2 cards have the turn summary on one side, and on the other side have glory and peril counters. This was pretty annoying, because we had to use the glory and peril counters (which are stupidly marked 1-10 and then 20, no 11-19) so we couldn't actually follow the turn order easily and had to look at the fold out rule sheet. The 3rd card also had glory and peril counters on one side (strange given it's only a 2 player game, and it's only needed for 2), but has a legend of symbols. This was actually pretty useful for figuring out some of the less obvious symbols on the map cards, but doubling up the cards like this really didn't help. It would have been somewhat more helpful to have one card with turn summary/legend, another with legend/counters and a third with counters/turn summary, so you have some better choice about which to use and which not to use. Even better would have been 1 turn summary, 1 legend and 2 dedicated turn counter cards - 1 extra card wouldn't have made the box break.
It was not a fun game, at all. The quests were boring. The map was ridiculous as it was randomly laid out. The combat was tedious, there wasn't much measure of choice, beyond whether you attack by physical or magical means, and with the guard using the special power to bounce the monster back if you're losing (which is hard to relate to anything in the imaginary space). The characters already being created made them harder to relate to and get any involvement with them, and they weirdly have 4 levels to them. Most of the quests raise you one level, so if you complete the 3 quests, you'd be level 4, but would already have won the game. If you carry the character into a new expansion, you're already 4th level, which means you can't actually level up beyond that, and if the monsters are of equivalent difficulty, you're not actually going to have a challenge once you're 4th level. It's also disappointing that the quests are competitive rather than having any cooperative options with them. It would be nice to have the characters team up against monsters, and work on quests together, but that would require some hacking.
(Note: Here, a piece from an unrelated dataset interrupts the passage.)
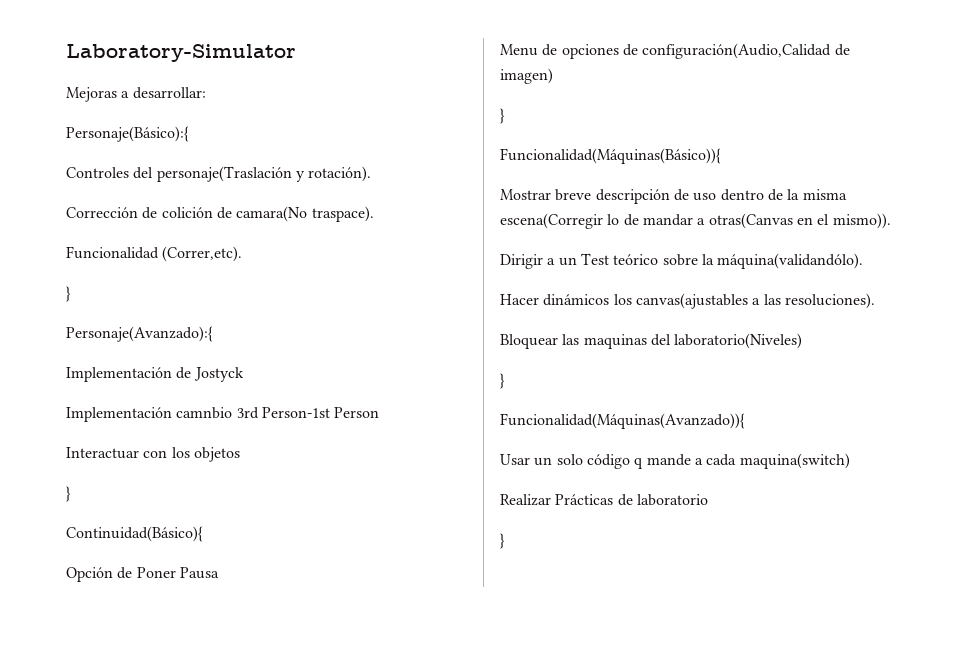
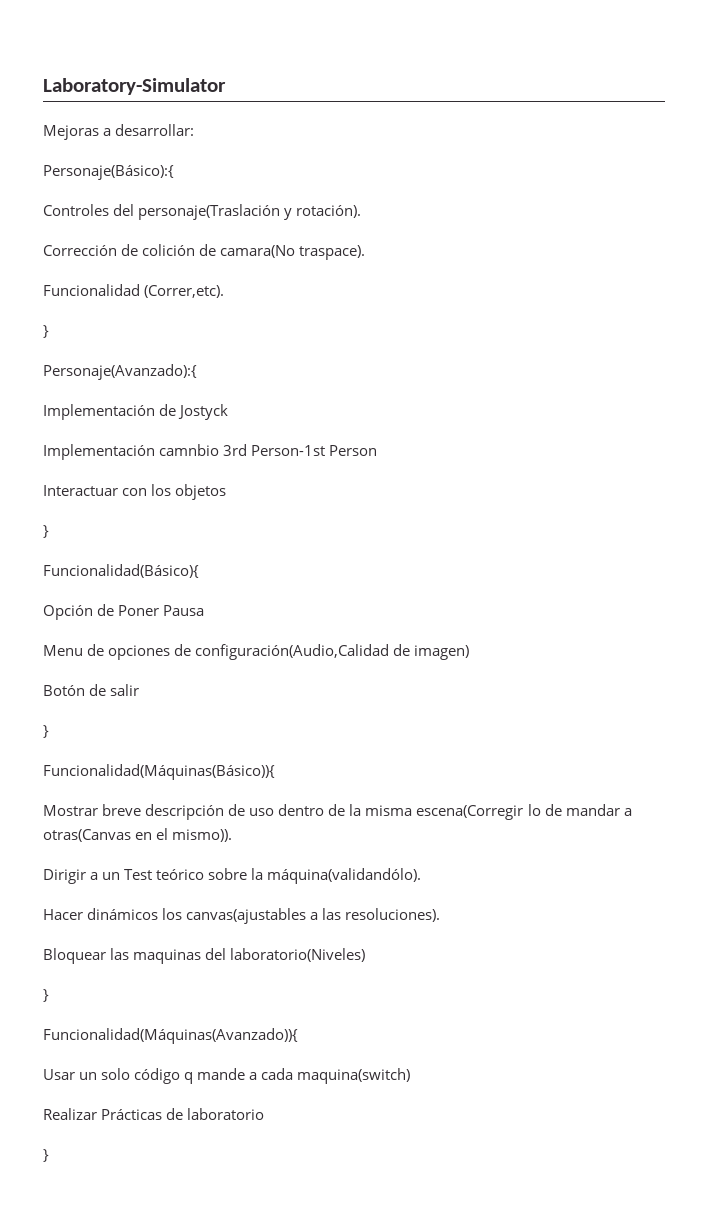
[66,526,203,542] Continuidad(Básico){ -> [43,564,199,578] Funcionalidad(Básico){
(553, 76) none -> [43,684,140,696] // Botón de salir

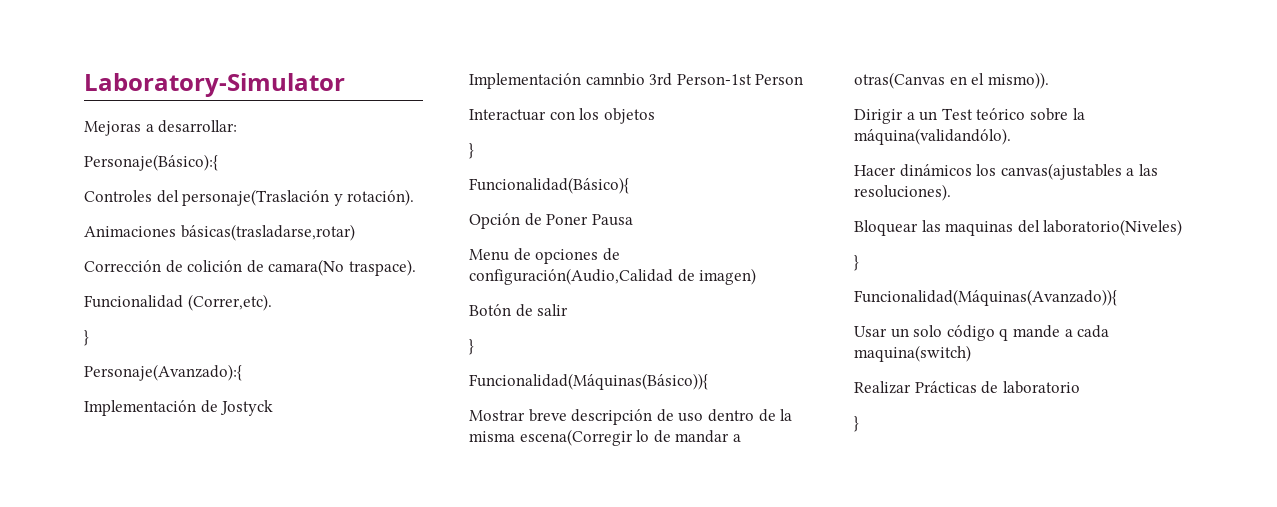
(362, 211) none -> [84,224,355,241] // Animaciones básicas(trasladarse,rotar)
The only reason I'm giving it a 3 for style is that the artwork on the cards is pretty damn cool. Also, if I wanted to mine it for ideas for an actual RPG I could get something out of the cards. The 1 for substance is because I really do feel it was a waste of money, and I regret cutting out the token cards as it decreases the resale value to someone who might enjoy the game and want the expansion. Obviously this is comparing apples to oranges, but for the same price you can buy Savage Worlds Explorer Edition and get way more play time out of it, and also some real fun. You can also get a Magic: The Gathering theme deck for the same price, and get more fun out of it. It isn't even a fun dungeon bash type game.